January 21st got things rolling with “Squirrel Appreciation Day.” And just who cannot appreciate a squirrel? For some, we may marvel at their ability to raid the birdfeeder and utter the occasional curse word not quite loud enough for our neighbor to hear. But look again as that squirrel descends a tree and notice how it rotates its ankle 180 degrees from the normal forward position and tell me that that flexibility alone does not deserve a day of appreciation. And so, for the eastern gray squirrels and fox squirrels that have scatterhoarded the fall bounty of nuts or the red squirrel that has piled the winter’s supply of pine cones into a larder, we will raise a spoonful of peanut butter (although I prefer Nutella for a chocolate fix) in recognition.

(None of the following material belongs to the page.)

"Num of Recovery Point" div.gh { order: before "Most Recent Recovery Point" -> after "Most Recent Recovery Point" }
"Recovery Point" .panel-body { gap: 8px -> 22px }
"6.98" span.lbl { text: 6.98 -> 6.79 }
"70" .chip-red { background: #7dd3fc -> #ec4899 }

February 2nd arouses from hibernation the talented and revered rodent prognosticators to apply their skills on Groundhog Day. The morning news shows will provide coast-to-coast coverage of this most important event. Complete the day with a warm beverage, the internal calm that comes with the knowledge of when winter will end, and the classic Bill Murray movie of the same name.

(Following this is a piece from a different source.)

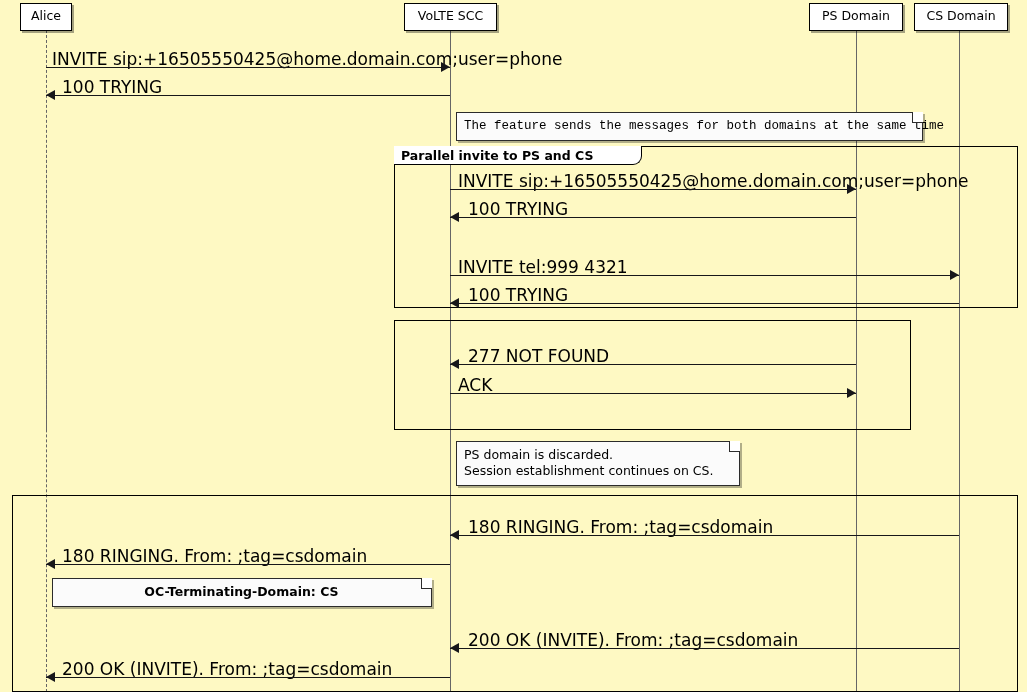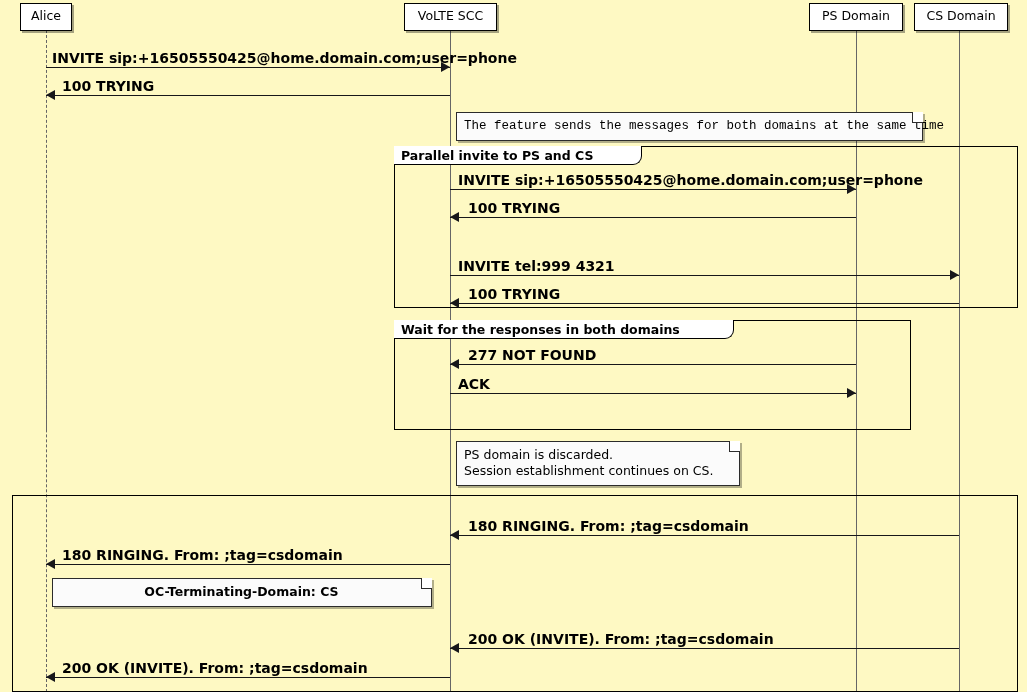"INVITE" .msg-label { font-size: 14px -> 17px; font-weight: bold -> none }
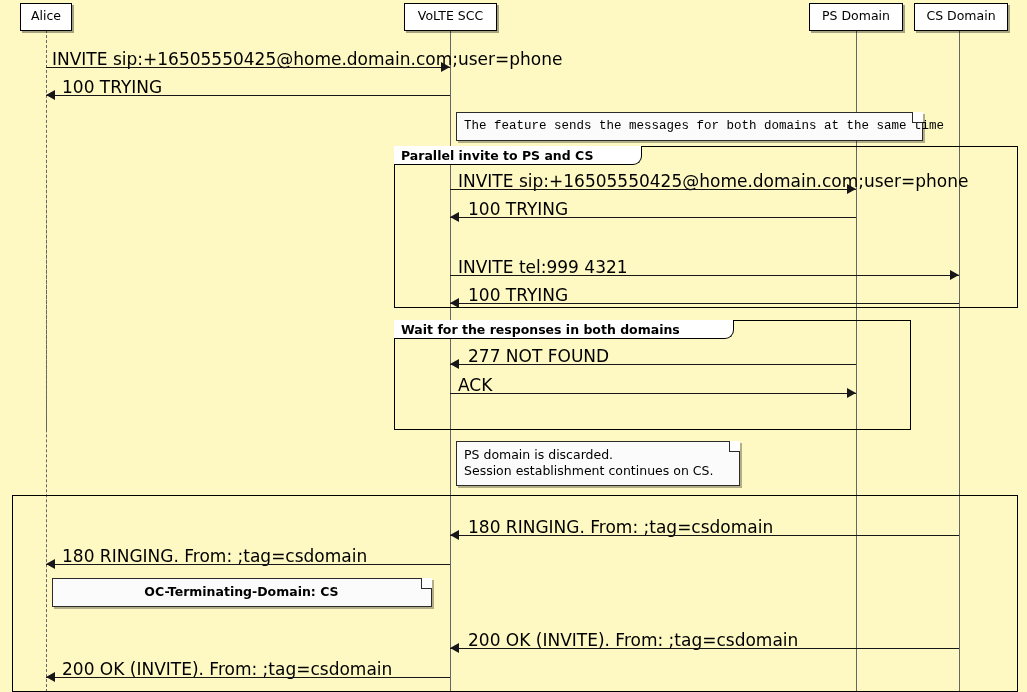"Wait for the responses in" div.group-tab { html: <div> <span>Wait for the responses in both domains</span> </div> -> none }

Finally (and yes, you WILL likely already be exhausted from the previous two celebrations), get the birthday cake in the oven to celebrate on February 12th the birthday of Charles Darwin and his formulation of evolution by natural selection! On the very same day in the very same year (1809) across the Atlantic Ocean in a one-room log cabin on a Kentucky farm, a baby boy, Abraham Lincoln, was born. A pretty good day in history! For me, I also get to delight in the birth of a third incredibly influential person, my mother, Judith Koprowski (although I am certain that she would want me to note that the birth year was not the same as for the other two guys! In fact, the year will go unmentioned!).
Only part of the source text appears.